AI could also be accelerating throughout the movie world, however it gained’t substitute the craft, collaboration and human unpredictability that outline cinema — that was the message from Berlinale chief Tricia Tuttle and Worldwide Movie Pageant of India (IFFI) director Shekhar Kapur, who warned that the expertise will reshape workflows lengthy earlier than it matches creative instinct.
Tuttle famous that simpler entry to highly effective AI instruments won’t robotically increase creative requirements. “Instruments don’t make movies good. Storytelling and craftsmanship do,” she stated. Kapur agreed, underscoring that AI nonetheless can not reproduce the artistic vitality that emerges between actors, administrators and crew in actual time. Utilizing the complexity of the attention for instance, he pointed to the nuances of human expression as areas the place digital efficiency stays restricted. “An ideal actor brings one thing unpredictable,” which is one thing that’s not programmable, he stated.
The dialogue positioned AI as the newest in a protracted line of disruptive applied sciences. Kapur recalled how early digital workflows and early surround-sound mixes had been initially overused earlier than the trade realized restraint. He expects the same trajectory with AI-generated materials. “There’s all the time a part of overexcitement. Ultimately individuals settle into extra balanced use,” he stated.
For festivals, Tuttle highlighted the operational affect. Berlinale already processes roughly 8,000 submissions yearly; AI is prone to increase that quantity considerably. She added that high quality management, rights verification and originality checks might turn out to be extra advanced as AI-generated content material rises.
Kapur argued that AI shouldn’t be seen as a direct competitor to theatrical cinema, significantly in markets akin to India the place the variety of screens stays low. As an alternative, he expects AI-native content material to construct its personal ecosystem when it comes to platforms, aesthetics and consumption patterns, much like the expansion of TikTok. “There’s already an rising AI look. It could not translate to massive screens, however it should type its personal class,” he stated. He additionally pointed to a possible surge in youth-made AI movies, which might create new entry factors for non-traditional creators.
Nevertheless, Kapur cautioned that closely AI-based manufacturing can cut back the collaborative spirit that defines filmmaking. With fewer individuals bodily concerned, administrators threat artistic isolation. “It’s going to be a bit lonely. I’m anxious about not with the ability to say motion, and never with the ability to say minimize, simply sitting behind a pc with anyone,” he stated whereas including that AI might democratise the entry stage for younger filmmakers, on the seemingly value of decreasing collaborative on-set tradition, noting the danger of creatives dropping the push-and-pull of crew-based manufacturing and inventive sparring.
In the course of the session, Kapur shared a trailer of his personal AI experiment: his sci-fi challenge “Warlord” which he’s contemplating releasing open-source. “Each time we speak about house journey, each spaceship has appeared the identical. All people made spaceships house out of steel. Absolutely there can be some methods to develop materials or supplies that can self-heal a spaceship if it will get a tear whereas its crossing dimensions.
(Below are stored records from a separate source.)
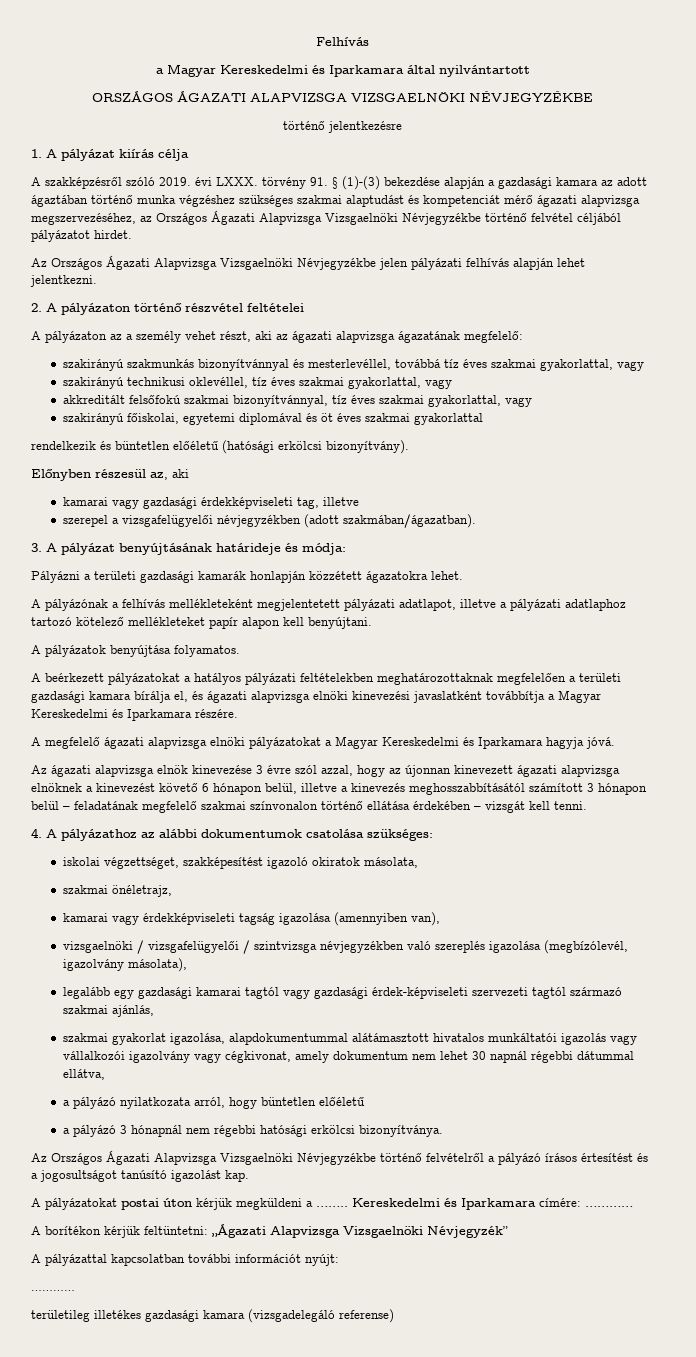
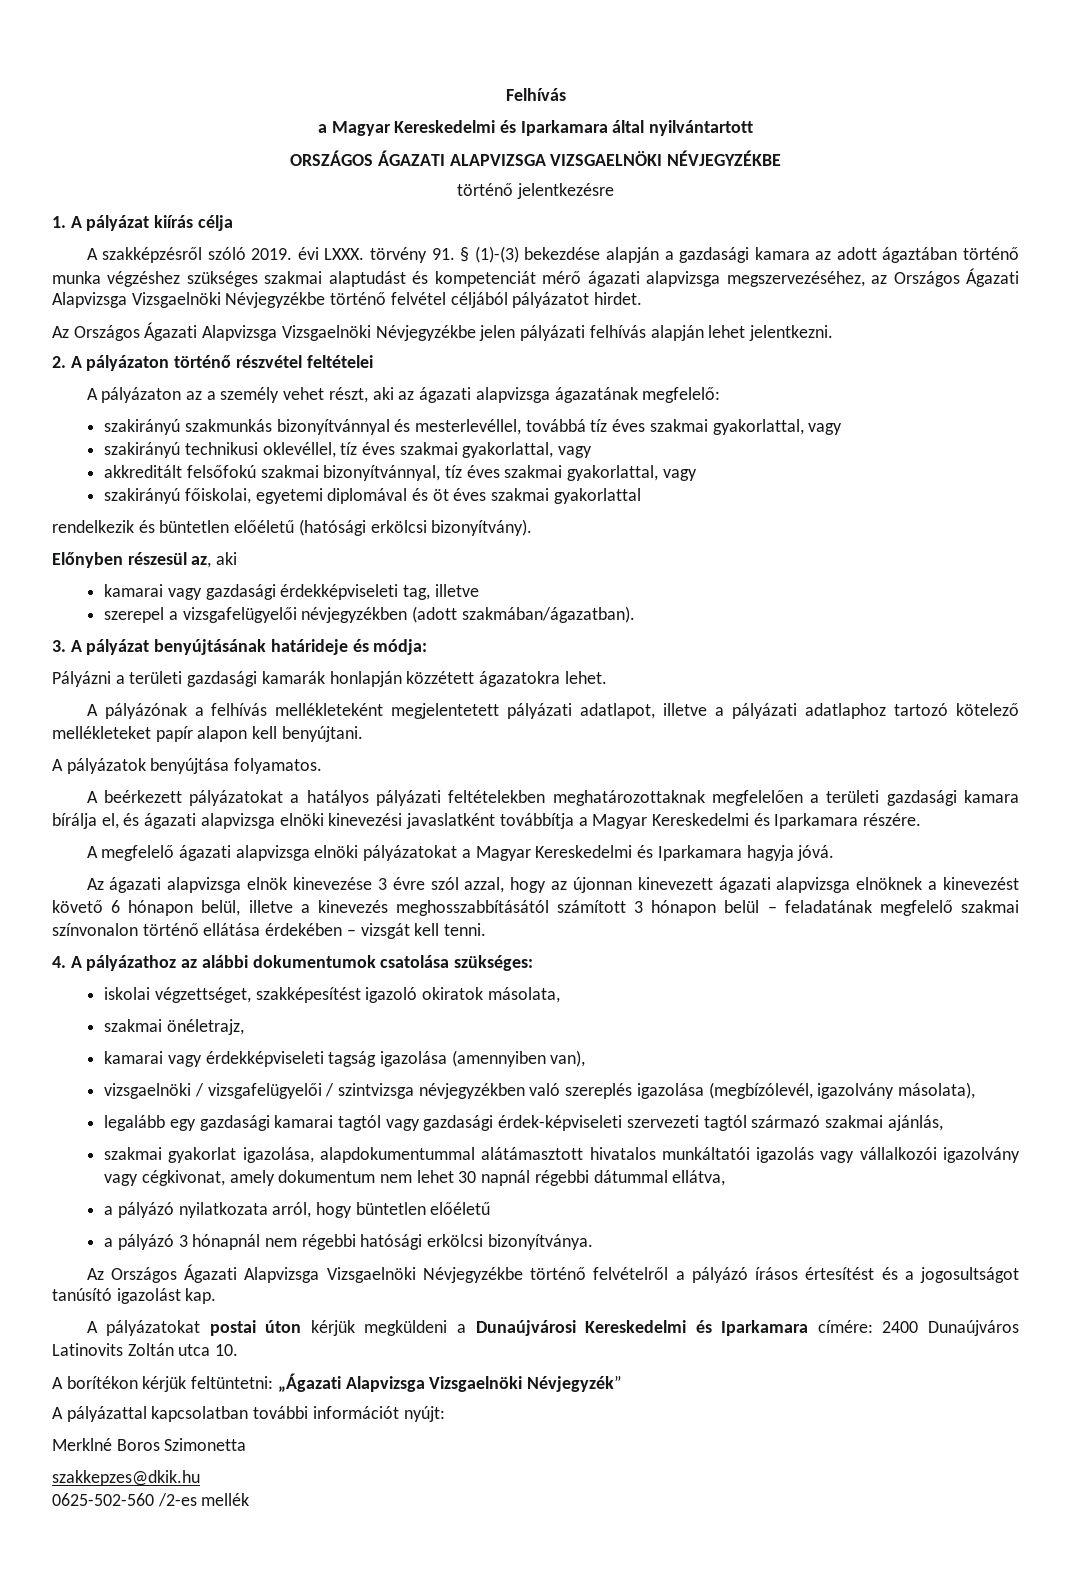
- A pályázatokat postai úton kérjük megküldeni a …….. Kereskedelmi és Iparkamara címére: …………
+ A pályázatokat postai úton kérjük megküldeni a Dunaújvárosi Kereskedelmi és Iparkamara címére: 2400 Dunaújváros Latinovits Zoltán utca 10.
  A pályázattal kapcsolatban további információt nyújt:
- …………
- területileg illetékes gazdasági kamara (vizsgadelegáló referense)
+ Merklné Boros Szimonetta
+ szakkepzes@dkik.hu
+ 0625-502-560 /2-es mellék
That’s once I considered jellyfish. I assumed, can I create a spaceship that works like a jellyfish?”
Tuttle’s concern veered in direction of compensation and the “extractive nature of this new expertise.” She stated, “With expertise changing into condensed, capital changing into condensed into smaller variety of fingers, it turns into actually troublesome for individuals to generate profits. That’s what I’m extra frightened about as a lover of artwork.”
Each audio system agreed that regardless of the disruption, AI won’t substitute conventional cinema however broaden the moving-image area. Festivals, distributors and exhibitors might want to adapt their frameworks – from submission pointers to rights administration and expertise growth – whereas sustaining cinema’s core values: emotional authenticity, narrative intention and human presence.